Classic Disney Volume 5
Walt Disney Records, 1998
REVIEW BY: Christopher Thelen
ORIGINALLY PUBLISHED: 05/23/1999
Chances are, if you have kids, you've purchased at least one volume in the Classic Disney series. Compiling both the best-of and little-heard music from 60 years of "musical magic", the discs literally have something for everyone.
Now, I'm at a bit of a disadvantage. Having only the latest volume, Classic Disney Volume 5, in my collection - and not having the courage to ask my friends at Disney for the other volumes (hey, I've got to buy some of the music I review) - I'm behind the times regarding what to include or exclude. All told, the previous four volumes compile 100 songs from Disney's history, and breezing through some of the titles on CDNow, it looks like they've done their homework.
Volume 5 is a disc that draws about 40 percent of its content from recent releases from the Disney film vaults. Movies like Mulan ("I'll Make A Man Out Of You"), Hercules ("I Won't Say I'm In Love") and The Hunchback Of Notre Dame ("God Help The Outcasts") all get their fair turn in the spotlight - though I'll be honest, I'm surprised that "Reflection" from Mulan wasn't included. (Maybe in Volume 6, perhaps?)

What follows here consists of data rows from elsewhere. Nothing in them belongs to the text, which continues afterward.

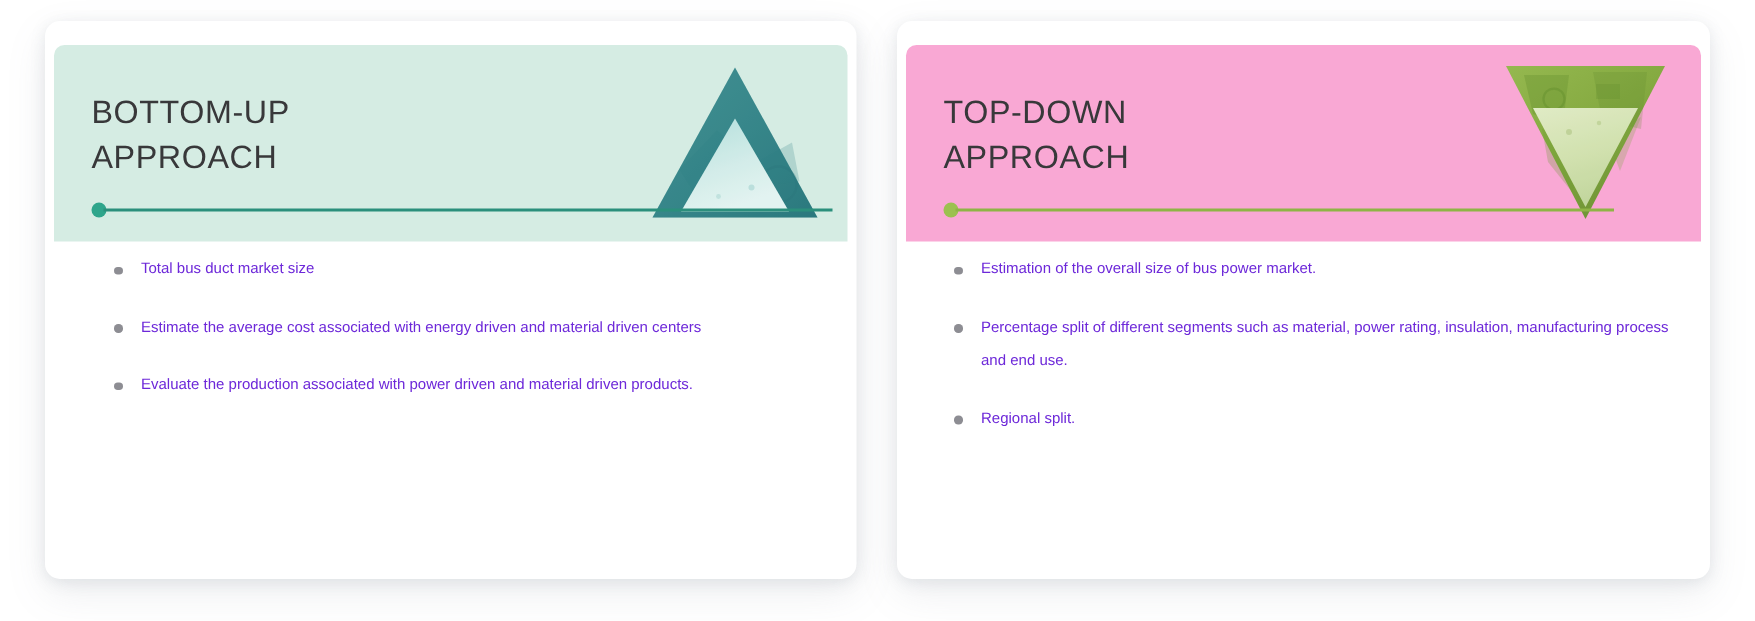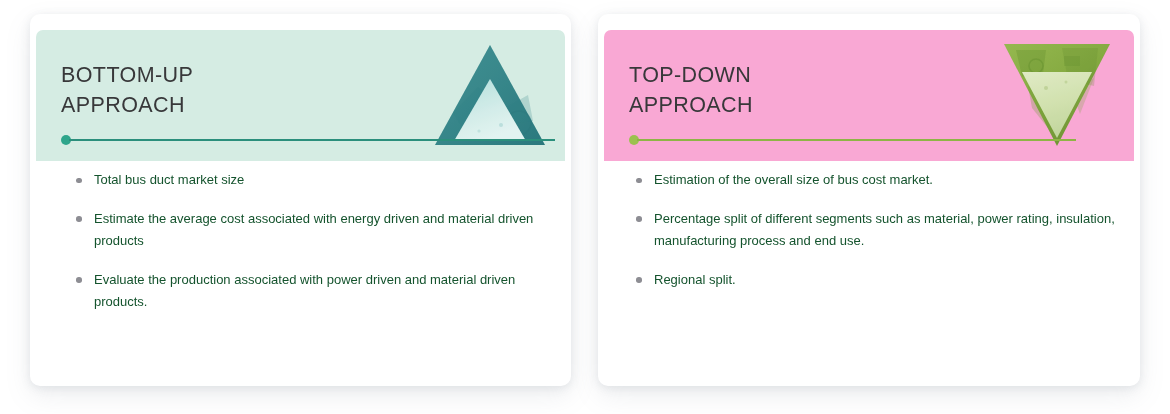"Total bus duct market size" .bullet-item { color: #14532d -> #6d28d9; font-size: 13px -> 10px }
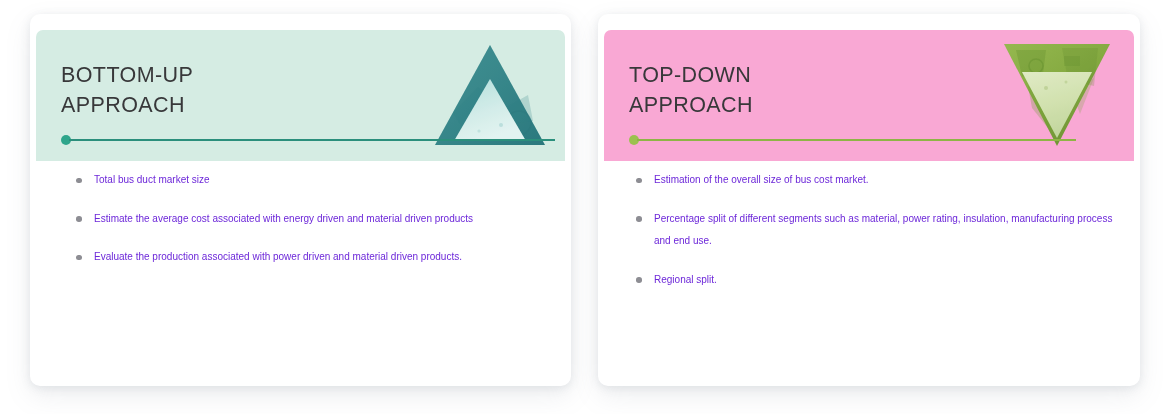"Estimation of the overall size" span { text: cost -> power }
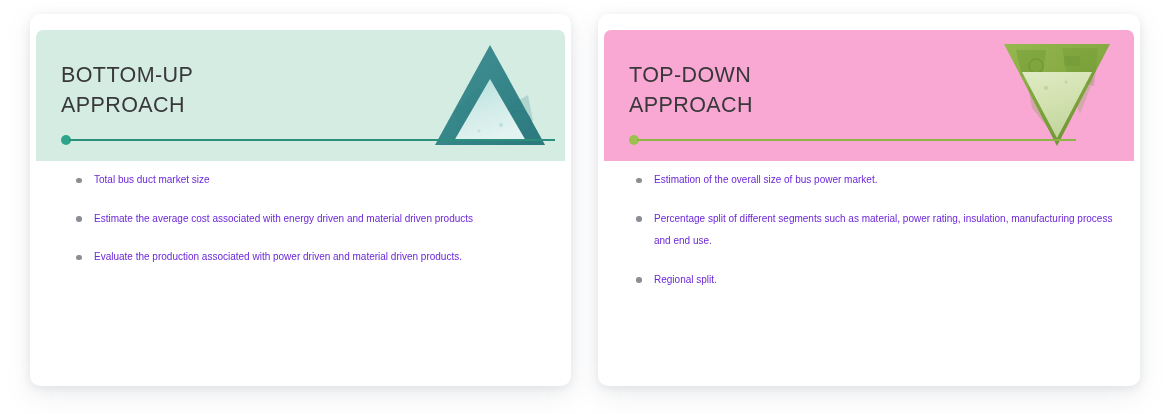"Estimate the average cost associated" span { text: products -> centers }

There are guaranteed to be some songs in here that will be new to some people. Unless you had the Burl Ives re-issue from about a year ago, chances are you've not heard his take on "Lavender Blue (Dilly Dilly)" (from 1949's So Dear To My Heart), and "Humphrey Hop" (from 1956's In The Bag) was a new one to me. Discs like this one are literally treasure chests, both for our kids and the inner child in all of us.
This isn't to say that I liked every song on the disc. The selection from 1977's Pete's Dragon, "Boo Bop Bopbop Bop (I Love You Too)", was one I could have easily gone the rest of my life without hearing again. (It struck me as cornball when I was six, and not much has changed.) And while I absolutely love Winnie-The-Pooh (possibly because I've now seen the movie some 20 times, thanks to my daughter), there's something not right about this version of "The Rain Rain Rain Came Down Down Down" - it sounds too new, not like the version in the film.
Still, these all are small points to make about a volume that is otherwise well thought out and documented. Even if Classic Disney Volume 5 is the first of the discs you pick up, it's not a bad place to start - at least the kids will have a modern reference point with the newer movies. But to be fair, this one belongs nestled next to the other four volumes in the series.